Biogas - clean energy from animal dung
Biogas expert, George Kamau, demonstrates how farmers can generate clean gas for cooking and lighting, through use of a biogas digester. Animal manure is fed into an underground tank on a daily basis. As this is ‘digested’ by bacteria, methane gas is produced which is piped to the house, reducing the household’s need for firewood or electricity. Paschal Bagonza visits a farm in Kiambu district to the north of Nairobi, to see the system in action.
Having energy for cooking and lighting can be very costly, whether you depend on charcoal, firewood, paraffin or electricity. And, in addition to the financial costs, there can be costs to the environment as well, such as deforestation. Biogas, already popular in parts of Asia, is now becoming more common as a source of power in rural African homes, particularly among farmers who combine crop farming and livestock keeping.
The gas, which burns cleanly without unpleasant smells or smoke, is produced from waste products - most commonly animal dung - which are fed by the farmer into an underground tank, known as a digester. As the dung rots, it releases the gas which is stored and piped to the house, to power a cooking ring and a lamp. Paschal Bagonza recently went to meet a Kenyan farmer who has adopted the technology, and sent this report.
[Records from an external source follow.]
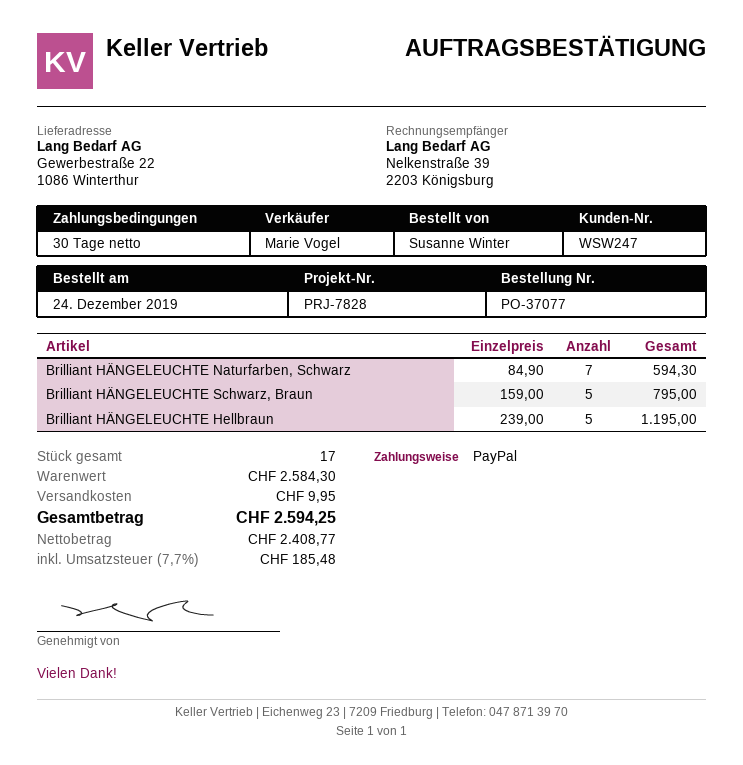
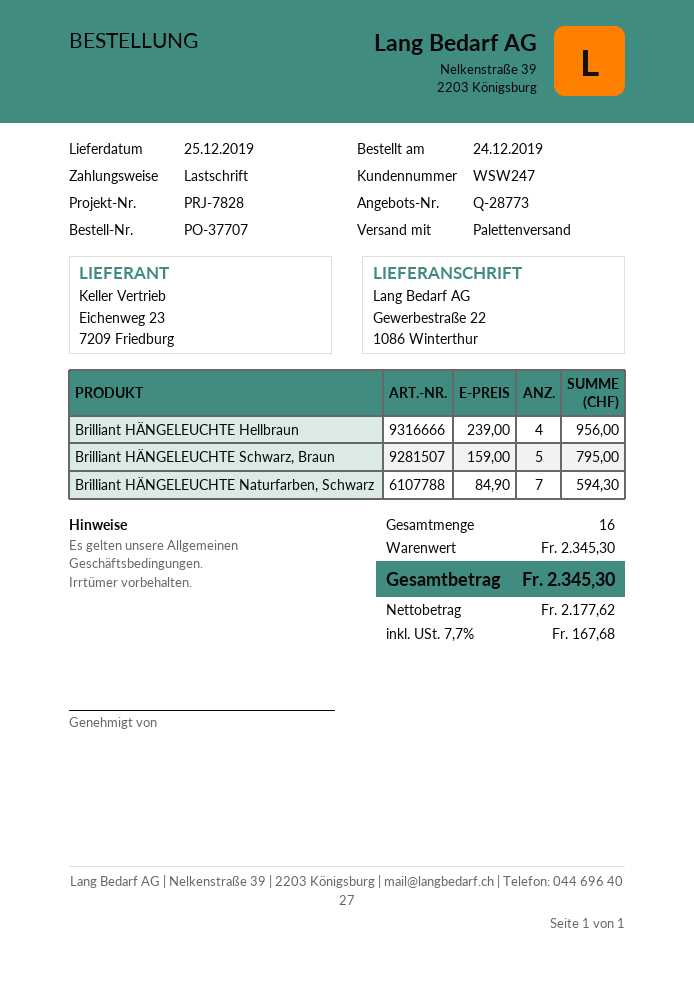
order number: PO-37077 -> PO-37707
payment method: PayPal -> direct debit
Brilliant HÄNGELEUCHTE Hellbraun: 5 x 239.00 = 1195.00 -> 4 x 239.00 = 956.00
total quantity: 17 -> 16
subtotal: 2584.30 -> 2345.30
shipping: 9.95 -> none
net: 2408.77 -> 2177.62
tax: 7.7% = 185.48 -> 7.7% = 167.68
total: 2594.25 -> 2345.30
Paschal Bagonza reporting from Thakwa village in central Kenya.
Making the most of it:
The biogas digester in this report is made from cement, and is quite a big investment. However, much cheaper systems are now being installed, known as tubular biogas systems. Instead of a cement tank, these use a long tube made from plastic sheet. For farmers with livestock, these can be a very affordable way to produce gas for cooking. Find out whether these, or other biogas systems, have been installed in your area, and try to speak those involved.